Eso es mucho ruido, como consideraron los agentes. El criterio del funcionario sirve para calificar la sanción, se explica en varias de las notificaciones, como ocurrió el pasado octubre, cuando detectaron a un grupo que hacía botellón en la calle San Vicente.

La conductora del vehículo en cuestión fue denunciada por excesivo ruido, para cumplir la ordenanza de protección del medio ambiente. Al igual que el resto, las sanciones ya han pasado el periodo de exposición al público y alegaciones, por lo que no cabe más recursos en el ámbito administrativo.

Buena parte de las sanciones se deben a las patrullas de la Policía Local en las zonas de botellón de la ciudad. Desde el 1 de abril, se han tramitado cinco multas en el paseo de Neptuno, donde la asociación de restaurantes de la playa de las Arenas ha denunciado el incremento de esta práctica, con el perjuicio añadido que supone para los clientes de los hoteles.
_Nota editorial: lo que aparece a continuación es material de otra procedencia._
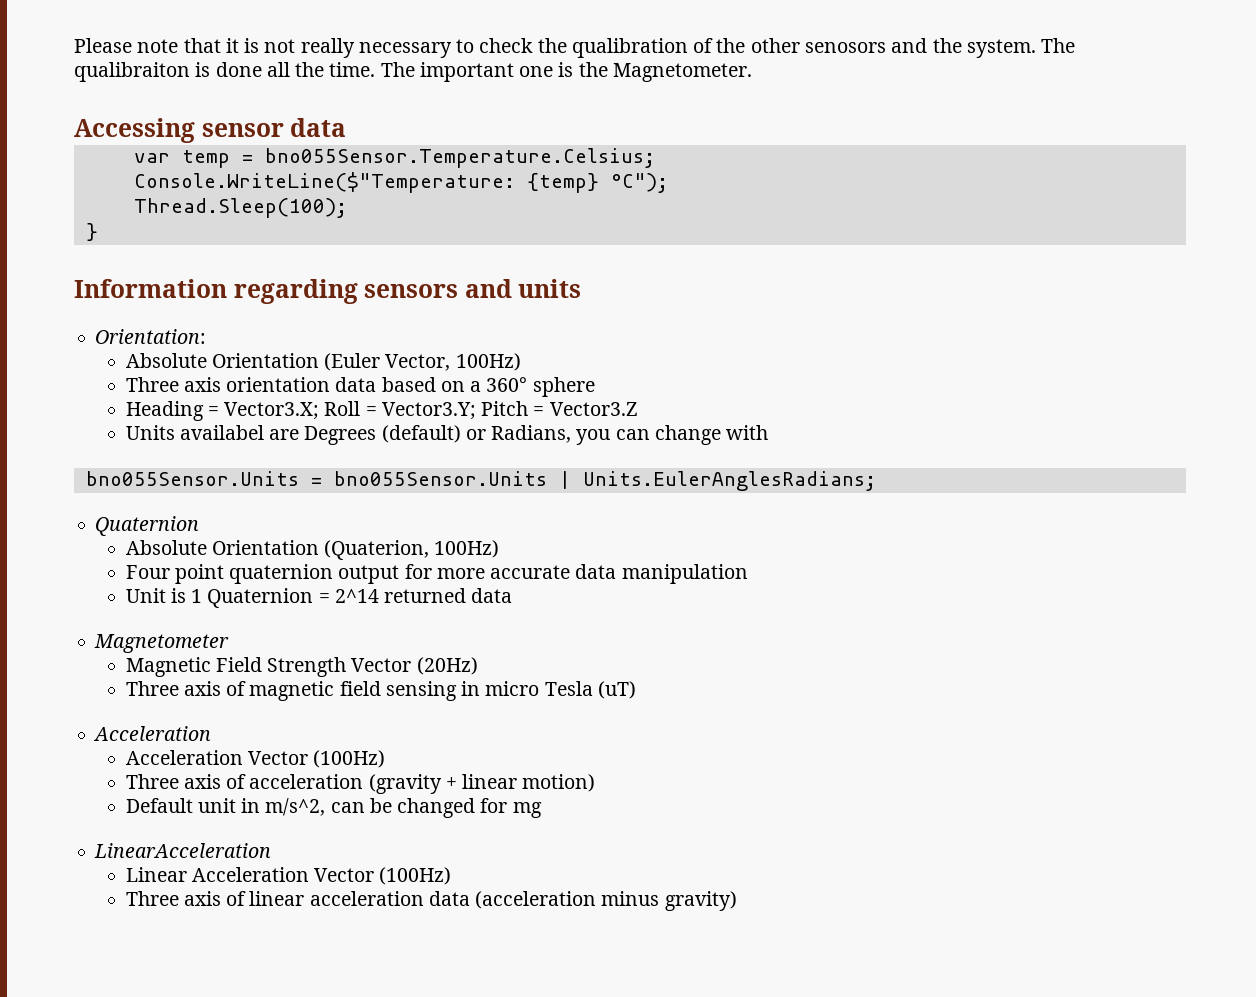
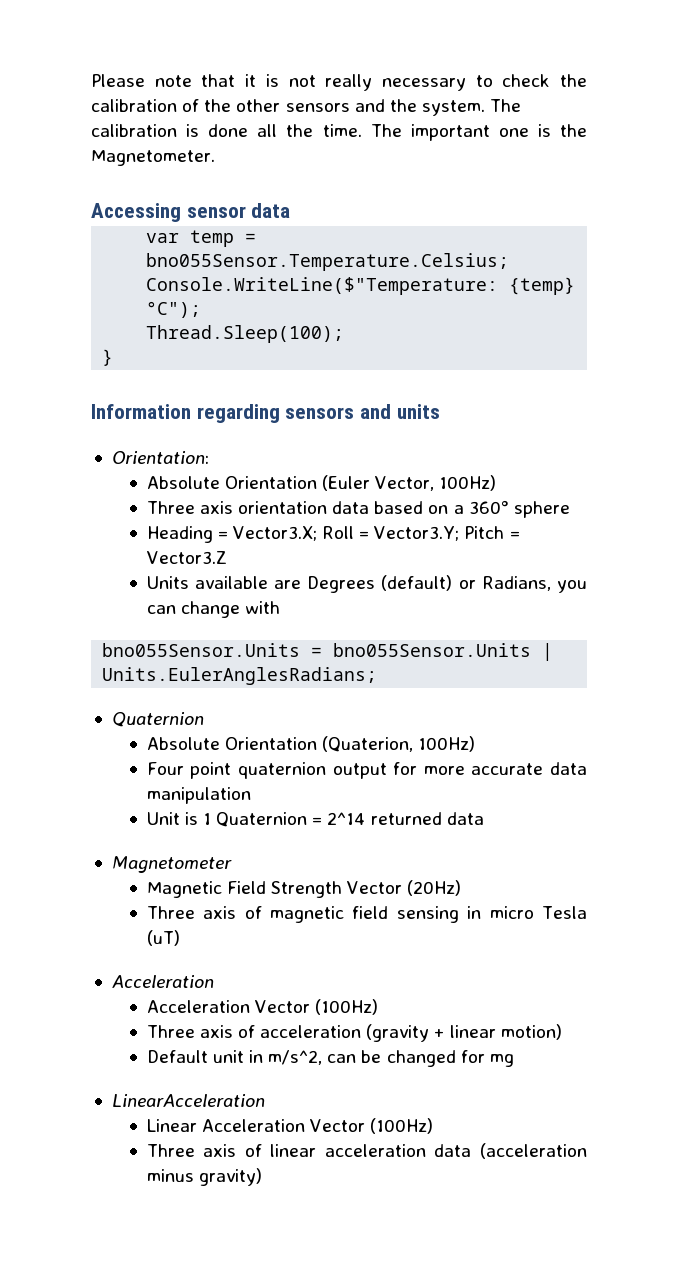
- Please note that it is not really necessary to check the qualibration of the other senosors and the system.
+ Please note that it is not really necessary to check the calibration of the other sensors and the system.
- The qualibraiton is done all the time.
+ The calibration is done all the time.
- Units availabel are Degrees (default) or Radians, you can change with
+ Units available are Degrees (default) or Radians, you can change with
El entorno de discotecas también suele predominar en los lugares donde se producen las sanciones. En la calle San Vicente se contabilizan nueve multas en el mismo periodo. Junto con la plaza de España, los aledaños de la estación del Norte, la plaza de Xúquer y el barrio del Carmen, son escenario de botellón y, por lo tanto, de refuerzo de las inspecciones policiales.

No en vano, la comisión de quejas y reclamaciones que estudia mensualmente las protestas ciudadanas que llegan por registro de entrada o correo electrónico suele tener como conclusión la demanda de más patrullas, además del refuerzo de los servicios de limpieza para limpiar los restos de botellas rotas, orines y vómitos que acompañan estas concentraciones de público.

Al agravante de la nocturnidad se añade la reiteración, al observarse que en ocasiones no se hace ningún caso al requerimiento de los vecinos. Además, también es una constante el hecho de que todos los multados circulan o están estacionados con las ventanillas bajadas, mientras la música está a todo volumen como comprueban para su pesar en las viviendas más cercanas que sufren este incivismo.